Dataset records:
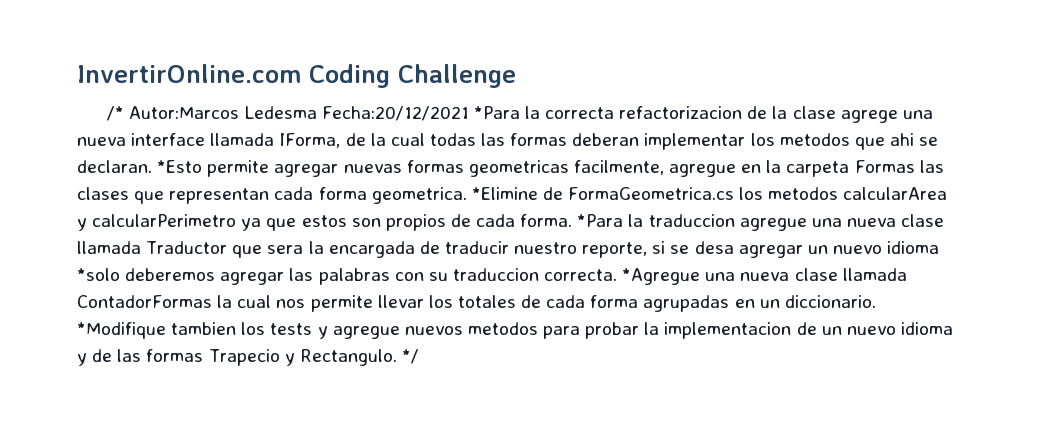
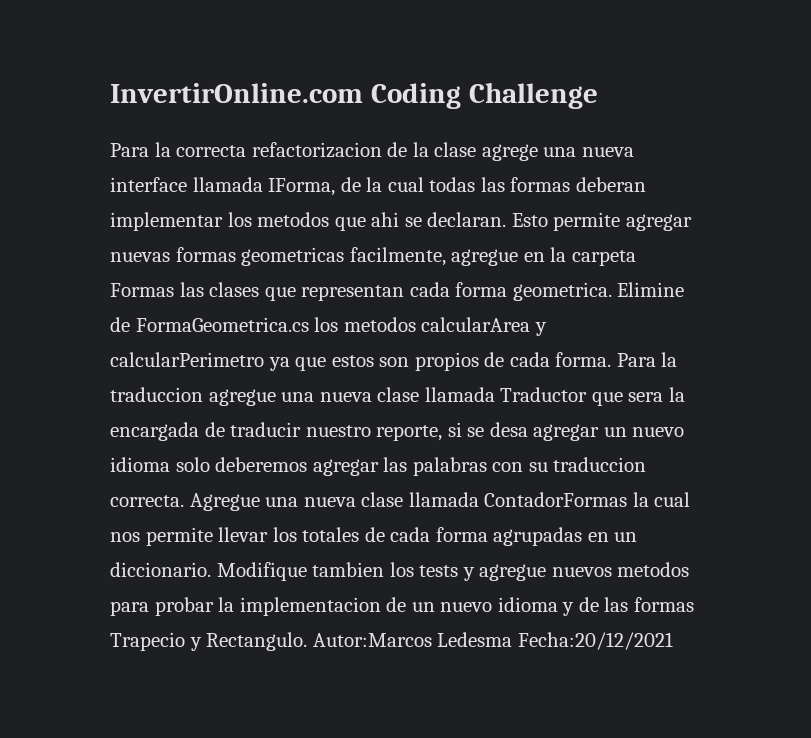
[106,106,520,121] /* Autor:Marcos Ledesma Fecha:20/12/2021 *Para -> [110,143,149,157] Para
[157,160,203,173] *Esto -> [511,213,548,227] Esto
[471,187,538,200] *Elimine -> [617,282,685,297] Elimine
[577,214,624,227] *Para -> [616,353,656,367] Para
[77,268,120,281] *solo -> [175,457,210,472] solo
[622,268,701,285] *Agregue -> [189,493,260,511] Agregue
[77,322,166,339] *Modifique -> [216,562,307,581] Modifique
[401,349,419,364] */ -> [312,632,673,650] Autor:Marcos Ledesma Fecha:20/12/2021

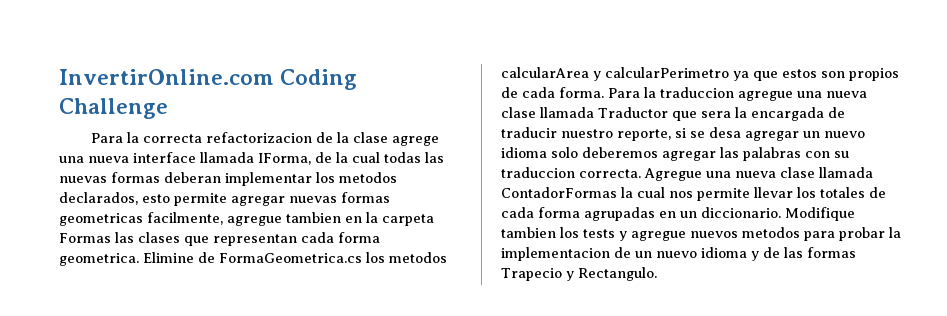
(505, 184) none -> [59,176,107,183] nuevas
[334,212,548,231] que ahi se declaran. Esto -> [59,192,170,205] declarados, esto
(519, 257) none -> [286,212,341,223] tambien
[312,632,673,650] Autor:Marcos Ledesma Fecha:20/12/2021 -> (657, 274) none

Exercise requirements: What is the exact wording of the lines from the one bearing "[401,349,419,364] */ ->" through the final line of the records above? Write it out without the pictures.

Result for this exercise:
[401,349,419,364] */ -> [312,632,673,650] Autor:Marcos Ledesma Fecha:20/12/2021

(505, 184) none -> [59,176,107,183] nuevas
[334,212,548,231] que ahi se declaran. Esto -> [59,192,170,205] declarados, esto
(519, 257) none -> [286,212,341,223] tambien
[312,632,673,650] Autor:Marcos Ledesma Fecha:20/12/2021 -> (657, 274) none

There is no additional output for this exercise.